Exercise — Your output should be the lines from the one that contains "2015-11-12: 240000 -> none" to the end of the listing, transcribed exactly. Include nothing else.

_____

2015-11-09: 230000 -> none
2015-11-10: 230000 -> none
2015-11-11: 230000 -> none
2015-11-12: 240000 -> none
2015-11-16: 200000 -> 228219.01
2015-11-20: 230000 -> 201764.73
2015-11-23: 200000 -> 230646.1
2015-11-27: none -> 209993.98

_____

Response box —
2015-11-12: 240000 -> none
2015-11-16: 200000 -> 228219.01
2015-11-20: 230000 -> 201764.73
2015-11-23: 200000 -> 230646.1
2015-11-27: none -> 209993.98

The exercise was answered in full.